Galaxy Formation and Evolution
My dissertation research focused on deep observations of nearby galaxies, as described below.
- Star formation in galaxy outskirts
The outer disk spiral arms of M81, caused by the interaction with neighboring galaxies M82 and NGC3077, are fertile grounds for exploring star formation in low density environments. The area is characterized by extended cold neutral hydrogen gas (HI) arms and filaments within which are found star forming regions (HII regions of ionized hydrogen) and dwarf galaxies. I analyzed the HII region population over a 1.5 degree field, derived from a Burrell Schmidt H-alpha (ionized hydrogen line) composite supplemented with ARC 3.5-m telescope emission line images of both inner and outer disk HII regions. I focused on studying the luminosities and morphologies of the HII regions and comparing the current massive star formation with the recent and past rates inferred from the stellar populations detected in the outer disk features. I also analyzed abundances for these star forming regions to help determine the origin of outer disk gas. Here you can find a link to my paper, finding a shallow metallicity gradient for the HII regions of M81 indicating that the outer disk is composed of relatively processed and metal rich gas.
- Gas accretion
I am a member of the HALOGAS collaboration. The Hydrogen Accretion in LOcal GAlaxieS (HALOGAS) survey aims to investigate cold gas accretion in a sample of 22 neutrally-selected nearby spiral galaxies with 120 hours of integrated observation time at 21 cm for each target. The data are sensitive enough to study faint neutral hydrogen in the galaxy outskirts and to search for halogas and for possible accreting gas clouds. I worked on modeling the HI (cold hydrogen) for a few of these galaxies and studied the correlation between features in the HI gas and features detected in GALEX UV and H-alpha star formation tracers.
- Stellar streams and companions
Deep and widefield optical imaging is essential to understand the role of accretion and the source of accreting gas and new material in galaxies. I was the PI for an observing campaign to image the HALOGAS Survey sample of galaxies in broadband and emission line filters with the Kitt Peak National Observatory’s 4-meter telescope, in order to search for faint companions and stellar stream features around the galaxies. We compared these images with our very deep HI data to better understand the process of galaxy growth. My observations are deep enough to successfully recover faint star formation and old stellar streams in several galaxies, including, for example NGC 4414 (which has a huge, beautiful faint shell!), NGC 3198, and NGC 5023.
- Analytic wheels
An analytic wheel is designed to be able to support scanning queries using cloud computing applications. A scanning query processes all, or most, of the data in a database or data repository. In contrast, standard queries typically process a relatively small percentage of the data.

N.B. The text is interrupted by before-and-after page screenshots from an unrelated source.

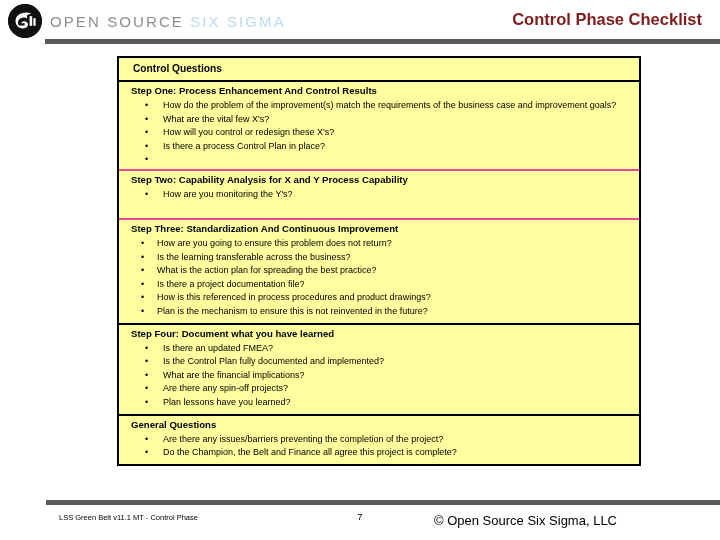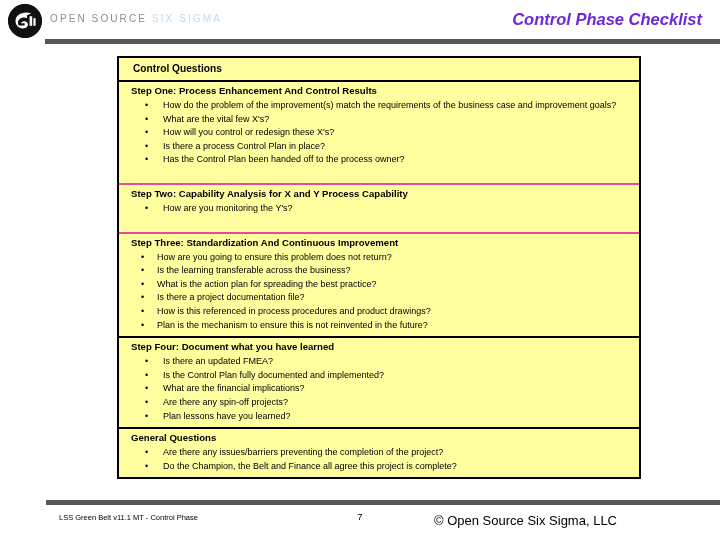--- a/index.html
+++ b/index.html
@@ -34,7 +34,7 @@
   #brand-text {
     position: absolute;
     left: 50px; top: 13px;
-    font-size: 10px;
+    font-size: 15px;
     letter-spacing: 2.1px;
     font-weight: 400;
     white-space: nowrap;

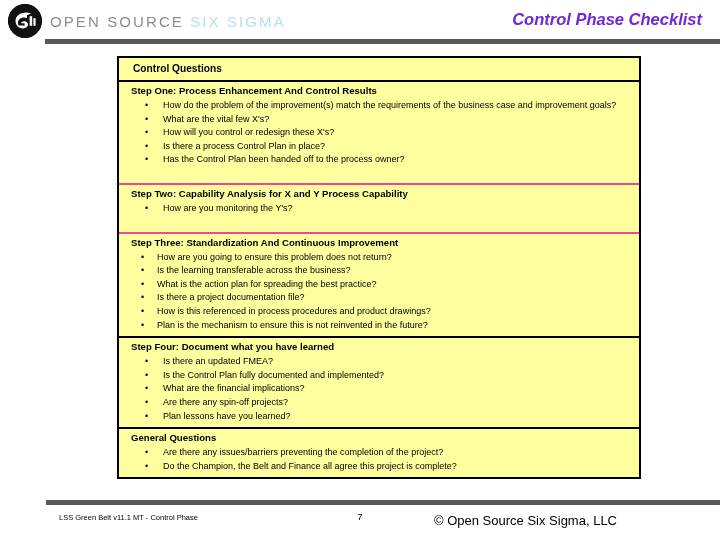--- a/index.html
+++ b/index.html
@@ -46,9 +46,8 @@
     position: absolute;
     right: 18px; top: 10px;
     font-size: 16.5px;
-    font-style: italic;
     font-weight: 700;
-    color: #6d28d9;
+    color: #7f1d1d;
     white-space: nowrap;
   }
 

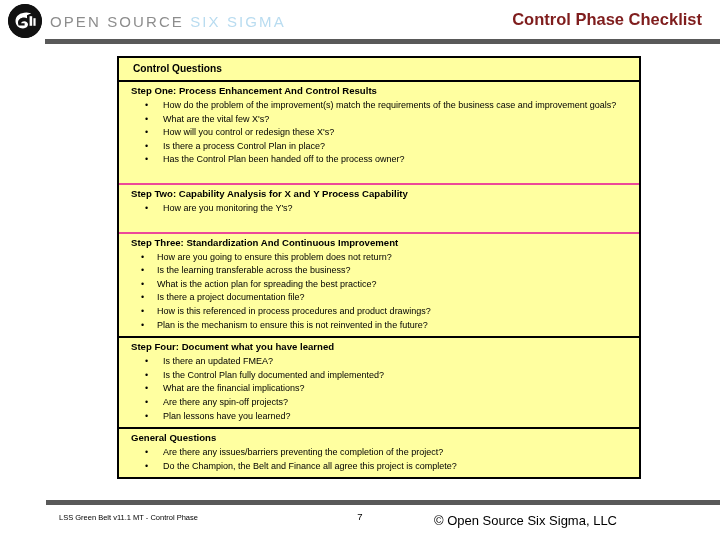--- a/index.html
+++ b/index.html
@@ -187,7 +187,7 @@
       <li class="cl-item"><span class="bullet">•</span><span>What are the vital few X's?</span></li>
       <li class="cl-item"><span class="bullet">•</span><span>How will you control or redesign these X's?</span></li>
       <li class="cl-item"><span class="bullet">•</span><span>Is there a process Control Plan in place?</span></li>
-      <li class="cl-item"><span class="bullet">•</span><span>Has the Control Plan been handed off to the process owner?</span></li>
+      <li class="cl-item"><span class="bullet">•</span></li>
     </ul>
   </div>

The wheel is a framework in which multiple scanning queries are grouped together and processed in turn, over chunks of data from the database or repository. Over time, the framework brings all data to each group of scanning queries. With this approach, contention and the overall time to process all scanning queries can be reduced. We wrote about an application of an analytic wheel to satellite data in our paper about the Matsu Wheel.
- Neighbor-based bootstrapping
I also developed a Monte Carlo based algorithm called Neighbor-based Bootstrapping (NB2) that can be used to quantify geospatial autocorrelation and tailored to be more sensitive to either tight cluster patterns or broader less peaked patterns. I applied this algorithm to analyze electronic medical records (EMR) data across the United States to look for geospatial patterns and possible environmental factors influencing the incidence of disease and disease pairs. The results were published in the journal “Big Data” Vol. 5, No. 3, Sep 2017. Read the paper here.